What this task involves
Without any omission, reproduce the records that follow.

** Entries provided follows **

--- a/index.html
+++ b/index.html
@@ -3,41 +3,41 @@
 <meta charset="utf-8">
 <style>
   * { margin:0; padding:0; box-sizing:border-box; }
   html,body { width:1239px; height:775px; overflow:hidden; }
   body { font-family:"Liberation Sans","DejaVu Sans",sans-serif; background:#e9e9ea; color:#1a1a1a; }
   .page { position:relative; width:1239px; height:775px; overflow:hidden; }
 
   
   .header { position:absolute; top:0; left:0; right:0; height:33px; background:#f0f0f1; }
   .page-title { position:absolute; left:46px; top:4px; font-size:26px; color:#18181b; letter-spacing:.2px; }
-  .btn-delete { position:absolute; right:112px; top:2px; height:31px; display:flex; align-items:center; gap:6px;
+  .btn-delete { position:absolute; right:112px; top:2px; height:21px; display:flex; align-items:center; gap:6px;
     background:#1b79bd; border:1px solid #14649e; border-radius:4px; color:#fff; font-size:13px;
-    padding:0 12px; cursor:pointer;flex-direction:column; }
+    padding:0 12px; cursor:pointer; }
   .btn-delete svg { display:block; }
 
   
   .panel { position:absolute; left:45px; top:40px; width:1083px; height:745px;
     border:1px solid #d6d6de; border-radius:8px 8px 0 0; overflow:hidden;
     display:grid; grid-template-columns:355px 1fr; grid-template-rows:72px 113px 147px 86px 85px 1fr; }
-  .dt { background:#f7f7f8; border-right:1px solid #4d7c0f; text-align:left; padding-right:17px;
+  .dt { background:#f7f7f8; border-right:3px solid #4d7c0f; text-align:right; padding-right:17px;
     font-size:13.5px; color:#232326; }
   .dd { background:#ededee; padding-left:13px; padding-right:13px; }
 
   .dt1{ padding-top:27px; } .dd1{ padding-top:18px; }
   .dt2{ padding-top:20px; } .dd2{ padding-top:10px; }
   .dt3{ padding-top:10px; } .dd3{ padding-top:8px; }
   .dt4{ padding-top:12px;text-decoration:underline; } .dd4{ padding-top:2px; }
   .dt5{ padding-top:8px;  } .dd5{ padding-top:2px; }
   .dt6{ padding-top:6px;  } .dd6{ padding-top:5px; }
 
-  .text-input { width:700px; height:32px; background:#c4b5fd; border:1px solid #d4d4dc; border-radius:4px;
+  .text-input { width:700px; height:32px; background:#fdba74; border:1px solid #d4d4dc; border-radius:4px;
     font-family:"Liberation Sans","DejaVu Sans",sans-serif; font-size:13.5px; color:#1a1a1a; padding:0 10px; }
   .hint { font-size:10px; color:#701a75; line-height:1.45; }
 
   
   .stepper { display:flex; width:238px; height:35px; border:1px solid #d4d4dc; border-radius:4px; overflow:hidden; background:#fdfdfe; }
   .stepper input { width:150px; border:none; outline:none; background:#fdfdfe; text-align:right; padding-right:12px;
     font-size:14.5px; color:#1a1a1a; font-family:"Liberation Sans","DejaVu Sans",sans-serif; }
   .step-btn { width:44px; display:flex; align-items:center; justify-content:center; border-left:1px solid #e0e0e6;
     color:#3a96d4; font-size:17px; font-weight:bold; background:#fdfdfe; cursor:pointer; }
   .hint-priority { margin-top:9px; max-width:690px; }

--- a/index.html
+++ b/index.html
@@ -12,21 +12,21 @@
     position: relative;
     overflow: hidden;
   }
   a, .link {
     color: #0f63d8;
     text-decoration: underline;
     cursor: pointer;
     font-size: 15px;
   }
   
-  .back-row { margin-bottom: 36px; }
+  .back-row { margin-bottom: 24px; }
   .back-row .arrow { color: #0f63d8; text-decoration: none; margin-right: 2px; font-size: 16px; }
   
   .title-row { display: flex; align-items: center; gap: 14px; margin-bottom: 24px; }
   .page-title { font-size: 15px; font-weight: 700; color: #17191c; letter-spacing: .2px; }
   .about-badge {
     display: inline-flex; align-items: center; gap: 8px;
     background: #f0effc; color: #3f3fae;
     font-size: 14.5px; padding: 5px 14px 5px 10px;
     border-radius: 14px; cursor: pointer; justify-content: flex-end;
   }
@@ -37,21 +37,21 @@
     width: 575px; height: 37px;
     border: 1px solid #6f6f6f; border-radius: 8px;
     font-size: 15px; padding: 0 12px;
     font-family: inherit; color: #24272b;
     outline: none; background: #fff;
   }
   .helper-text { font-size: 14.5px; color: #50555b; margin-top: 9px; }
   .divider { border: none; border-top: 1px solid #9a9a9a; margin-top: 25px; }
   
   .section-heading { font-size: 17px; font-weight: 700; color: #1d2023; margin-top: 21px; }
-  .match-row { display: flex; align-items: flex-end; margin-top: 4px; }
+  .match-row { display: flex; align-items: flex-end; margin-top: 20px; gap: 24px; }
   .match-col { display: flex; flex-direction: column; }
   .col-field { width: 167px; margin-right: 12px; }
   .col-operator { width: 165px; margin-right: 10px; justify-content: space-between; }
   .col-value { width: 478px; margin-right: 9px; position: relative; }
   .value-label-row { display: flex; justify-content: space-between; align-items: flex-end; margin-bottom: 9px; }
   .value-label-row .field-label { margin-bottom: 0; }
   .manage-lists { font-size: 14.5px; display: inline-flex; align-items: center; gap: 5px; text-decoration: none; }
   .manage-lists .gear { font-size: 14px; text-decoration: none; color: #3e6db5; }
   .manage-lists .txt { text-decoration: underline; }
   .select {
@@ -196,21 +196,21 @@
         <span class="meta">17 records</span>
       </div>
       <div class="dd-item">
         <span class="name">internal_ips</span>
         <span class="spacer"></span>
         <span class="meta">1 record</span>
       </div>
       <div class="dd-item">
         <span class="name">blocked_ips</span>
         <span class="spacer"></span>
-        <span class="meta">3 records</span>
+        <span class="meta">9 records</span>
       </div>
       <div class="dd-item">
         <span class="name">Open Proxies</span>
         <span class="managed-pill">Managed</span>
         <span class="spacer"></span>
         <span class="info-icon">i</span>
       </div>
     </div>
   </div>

** End of Entries provided **

Worked solution
--- a/index.html
+++ b/index.html
@@ -3,41 +3,41 @@
 <meta charset="utf-8">
 <style>
   * { margin:0; padding:0; box-sizing:border-box; }
   html,body { width:1239px; height:775px; overflow:hidden; }
   body { font-family:"Liberation Sans","DejaVu Sans",sans-serif; background:#e9e9ea; color:#1a1a1a; }
   .page { position:relative; width:1239px; height:775px; overflow:hidden; }
 
   
   .header { position:absolute; top:0; left:0; right:0; height:33px; background:#f0f0f1; }
   .page-title { position:absolute; left:46px; top:4px; font-size:26px; color:#18181b; letter-spacing:.2px; }
-  .btn-delete { position:absolute; right:112px; top:2px; height:31px; display:flex; align-items:center; gap:6px;
+  .btn-delete { position:absolute; right:112px; top:2px; height:21px; display:flex; align-items:center; gap:6px;
     background:#1b79bd; border:1px solid #14649e; border-radius:4px; color:#fff; font-size:13px;
-    padding:0 12px; cursor:pointer;flex-direction:column; }
+    padding:0 12px; cursor:pointer; }
   .btn-delete svg { display:block; }
 
   
   .panel { position:absolute; left:45px; top:40px; width:1083px; height:745px;
     border:1px solid #d6d6de; border-radius:8px 8px 0 0; overflow:hidden;
     display:grid; grid-template-columns:355px 1fr; grid-template-rows:72px 113px 147px 86px 85px 1fr; }
-  .dt { background:#f7f7f8; border-right:1px solid #4d7c0f; text-align:left; padding-right:17px;
+  .dt { background:#f7f7f8; border-right:3px solid #4d7c0f; text-align:right; padding-right:17px;
     font-size:13.5px; color:#232326; }
   .dd { background:#ededee; padding-left:13px; padding-right:13px; }
 
   .dt1{ padding-top:27px; } .dd1{ padding-top:18px; }
   .dt2{ padding-top:20px; } .dd2{ padding-top:10px; }
   .dt3{ padding-top:10px; } .dd3{ padding-top:8px; }
   .dt4{ padding-top:12px;text-decoration:underline; } .dd4{ padding-top:2px; }
   .dt5{ padding-top:8px;  } .dd5{ padding-top:2px; }
   .dt6{ padding-top:6px;  } .dd6{ padding-top:5px; }
 
-  .text-input { width:700px; height:32px; background:#c4b5fd; border:1px solid #d4d4dc; border-radius:4px;
+  .text-input { width:700px; height:32px; background:#fdba74; border:1px solid #d4d4dc; border-radius:4px;
     font-family:"Liberation Sans","DejaVu Sans",sans-serif; font-size:13.5px; color:#1a1a1a; padding:0 10px; }
   .hint { font-size:10px; color:#701a75; line-height:1.45; }
 
   
   .stepper { display:flex; width:238px; height:35px; border:1px solid #d4d4dc; border-radius:4px; overflow:hidden; background:#fdfdfe; }
   .stepper input { width:150px; border:none; outline:none; background:#fdfdfe; text-align:right; padding-right:12px;
     font-size:14.5px; color:#1a1a1a; font-family:"Liberation Sans","DejaVu Sans",sans-serif; }
   .step-btn { width:44px; display:flex; align-items:center; justify-content:center; border-left:1px solid #e0e0e6;
     color:#3a96d4; font-size:17px; font-weight:bold; background:#fdfdfe; cursor:pointer; }
   .hint-priority { margin-top:9px; max-width:690px; }

--- a/index.html
+++ b/index.html
@@ -12,21 +12,21 @@
     position: relative;
     overflow: hidden;
   }
   a, .link {
     color: #0f63d8;
     text-decoration: underline;
     cursor: pointer;
     font-size: 15px;
   }
   
-  .back-row { margin-bottom: 36px; }
+  .back-row { margin-bottom: 24px; }
   .back-row .arrow { color: #0f63d8; text-decoration: none; margin-right: 2px; font-size: 16px; }
   
   .title-row { display: flex; align-items: center; gap: 14px; margin-bottom: 24px; }
   .page-title { font-size: 15px; font-weight: 700; color: #17191c; letter-spacing: .2px; }
   .about-badge {
     display: inline-flex; align-items: center; gap: 8px;
     background: #f0effc; color: #3f3fae;
     font-size: 14.5px; padding: 5px 14px 5px 10px;
     border-radius: 14px; cursor: pointer; justify-content: flex-end;
   }
@@ -37,21 +37,21 @@
     width: 575px; height: 37px;
     border: 1px solid #6f6f6f; border-radius: 8px;
     font-size: 15px; padding: 0 12px;
     font-family: inherit; color: #24272b;
     outline: none; background: #fff;
   }
   .helper-text { font-size: 14.5px; color: #50555b; margin-top: 9px; }
   .divider { border: none; border-top: 1px solid #9a9a9a; margin-top: 25px; }
   
   .section-heading { font-size: 17px; font-weight: 700; color: #1d2023; margin-top: 21px; }
-  .match-row { display: flex; align-items: flex-end; margin-top: 4px; }
+  .match-row { display: flex; align-items: flex-end; margin-top: 20px; gap: 24px; }
   .match-col { display: flex; flex-direction: column; }
   .col-field { width: 167px; margin-right: 12px; }
   .col-operator { width: 165px; margin-right: 10px; justify-content: space-between; }
   .col-value { width: 478px; margin-right: 9px; position: relative; }
   .value-label-row { display: flex; justify-content: space-between; align-items: flex-end; margin-bottom: 9px; }
   .value-label-row .field-label { margin-bottom: 0; }
   .manage-lists { font-size: 14.5px; display: inline-flex; align-items: center; gap: 5px; text-decoration: none; }
   .manage-lists .gear { font-size: 14px; text-decoration: none; color: #3e6db5; }
   .manage-lists .txt { text-decoration: underline; }
   .select {
@@ -196,21 +196,21 @@
         <span class="meta">17 records</span>
       </div>
       <div class="dd-item">
         <span class="name">internal_ips</span>
         <span class="spacer"></span>
         <span class="meta">1 record</span>
       </div>
       <div class="dd-item">
         <span class="name">blocked_ips</span>
         <span class="spacer"></span>
-        <span class="meta">3 records</span>
+        <span class="meta">9 records</span>
       </div>
       <div class="dd-item">
         <span class="name">Open Proxies</span>
         <span class="managed-pill">Managed</span>
         <span class="spacer"></span>
         <span class="info-icon">i</span>
       </div>
     </div>
   </div>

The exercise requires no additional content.